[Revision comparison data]
:::
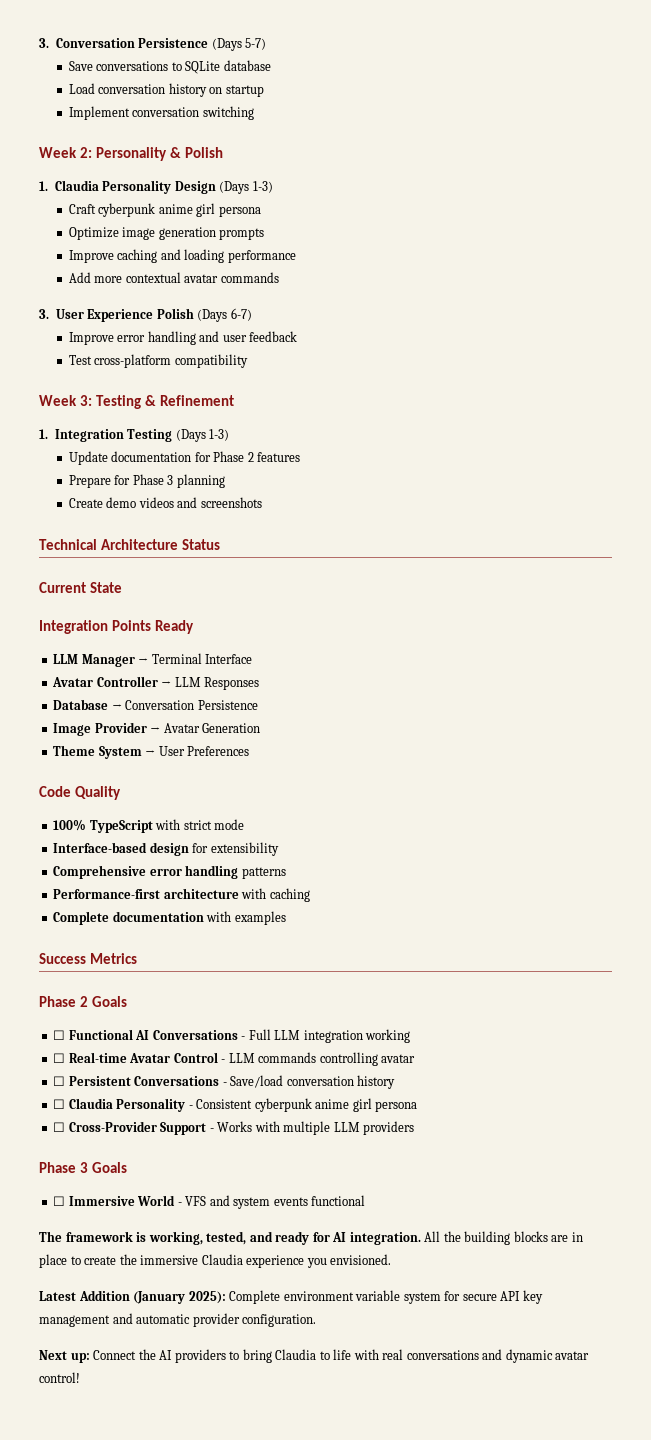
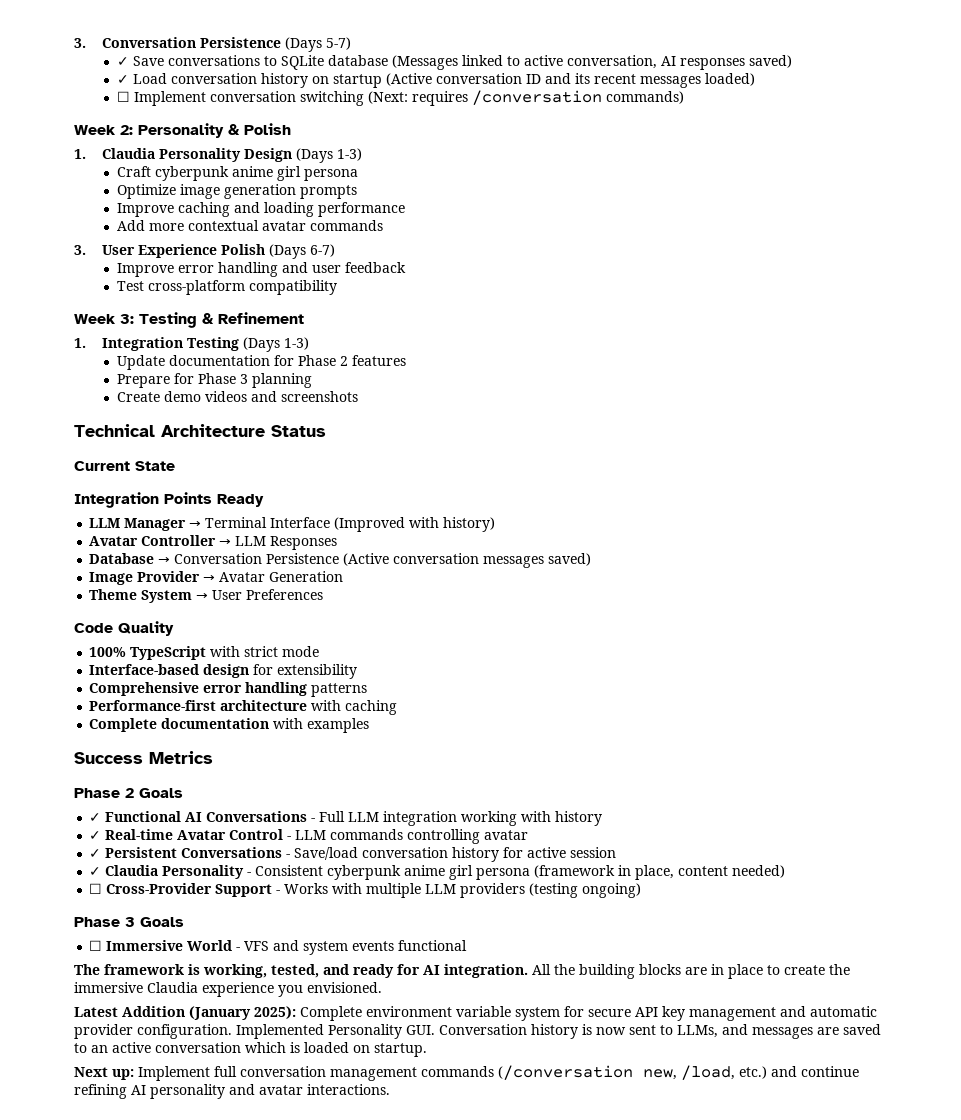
- Save conversations to SQLite database
- Load conversation history on startup
- Implement conversation switching
+ ✓ Save conversations to SQLite database (Messages linked to active conversation, AI responses saved)
+ ✓ Load conversation history on startup (Active conversation ID and its recent messages loaded)
+ ☐ Implement conversation switching (Next: requires /conversation commands)
- LLM Manager → Terminal Interface
+ LLM Manager → Terminal Interface (Improved with history)
- Database → Conversation Persistence
+ Database → Conversation Persistence (Active conversation messages saved)
- ☐ Functional AI Conversations - Full LLM integration working
- ☐ Real-time Avatar Control - LLM commands controlling avatar
+ ✓ Functional AI Conversations - Full LLM integration working with history
+ ✓ Real-time Avatar Control - LLM commands controlling avatar
- ☐ Persistent Conversations - Save/load conversation history
- ☐ Claudia Personality - Consistent cyberpunk anime girl persona
+ ✓ Persistent Conversations - Save/load conversation history for active session
+ ✓ Claudia Personality - Consistent cyberpunk anime girl persona (framework in place, content needed)
- ☐ Cross-Provider Support - Works with multiple LLM providers
+ ☐ Cross-Provider Support - Works with multiple LLM providers (testing ongoing)
- Latest Addition (January 2025): Complete environment variable system for secure API key management and automatic provider configuration.
- Next up: Connect the AI providers to bring Claudia to life with real conversations and dynamic avatar control!
+ Latest Addition (January 2025): Complete environment variable system for secure API key management and automatic provider configuration. Implemented Personality GUI. Conversation history is now sent to LLMs, and messages are saved to an active conversation which is loaded on startup.
+ Next up: Implement full conversation management commands (/conversation new, /load, etc.) and continue refining AI personality and avatar interactions.

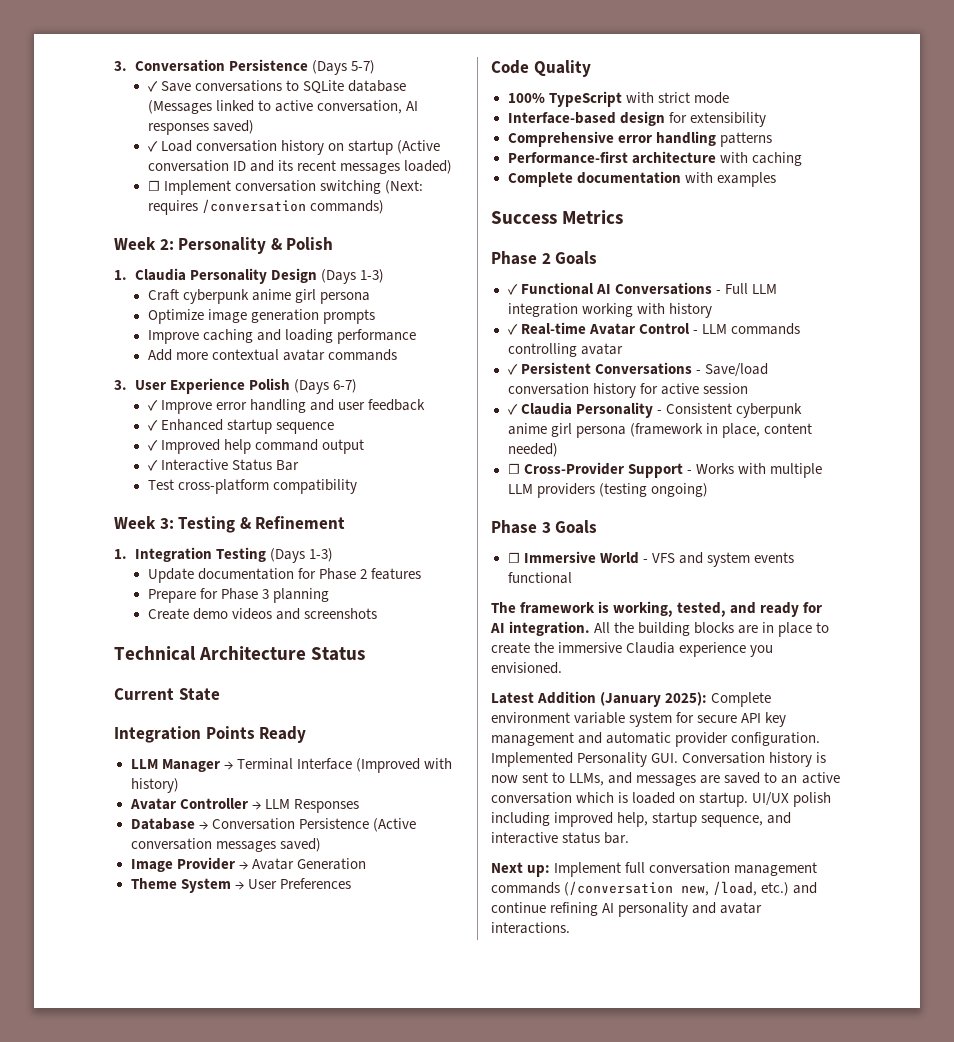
- Improve error handling and user feedback
+ ✓ Improve error handling and user feedback
+ ✓ Enhanced startup sequence
+ ✓ Improved help command output
+ ✓ Interactive Status Bar
+ UI/UX polish including improved help, startup sequence, and interactive status bar.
:::
Every line from the one containing "for active session" through the end of the records is to be returned exactly, and those lines alone; pictures are dropped.

■ Response for this exercise ■
+ ✓ Persistent Conversations - Save/load conversation history for active session
+ ✓ Claudia Personality - Consistent cyberpunk anime girl persona (framework in place, content needed)
- ☐ Cross-Provider Support - Works with multiple LLM providers
+ ☐ Cross-Provider Support - Works with multiple LLM providers (testing ongoing)
- Latest Addition (January 2025): Complete environment variable system for secure API key management and automatic provider configuration.
- Next up: Connect the AI providers to bring Claudia to life with real conversations and dynamic avatar control!
+ Latest Addition (January 2025): Complete environment variable system for secure API key management and automatic provider configuration. Implemented Personality GUI. Conversation history is now sent to LLMs, and messages are saved to an active conversation which is loaded on startup.
+ Next up: Implement full conversation management commands (/conversation new, /load, etc.) and continue refining AI personality and avatar interactions.

- Improve error handling and user feedback
+ ✓ Improve error handling and user feedback
+ ✓ Enhanced startup sequence
+ ✓ Improved help command output
+ ✓ Interactive Status Bar
+ UI/UX polish including improved help, startup sequence, and interactive status bar.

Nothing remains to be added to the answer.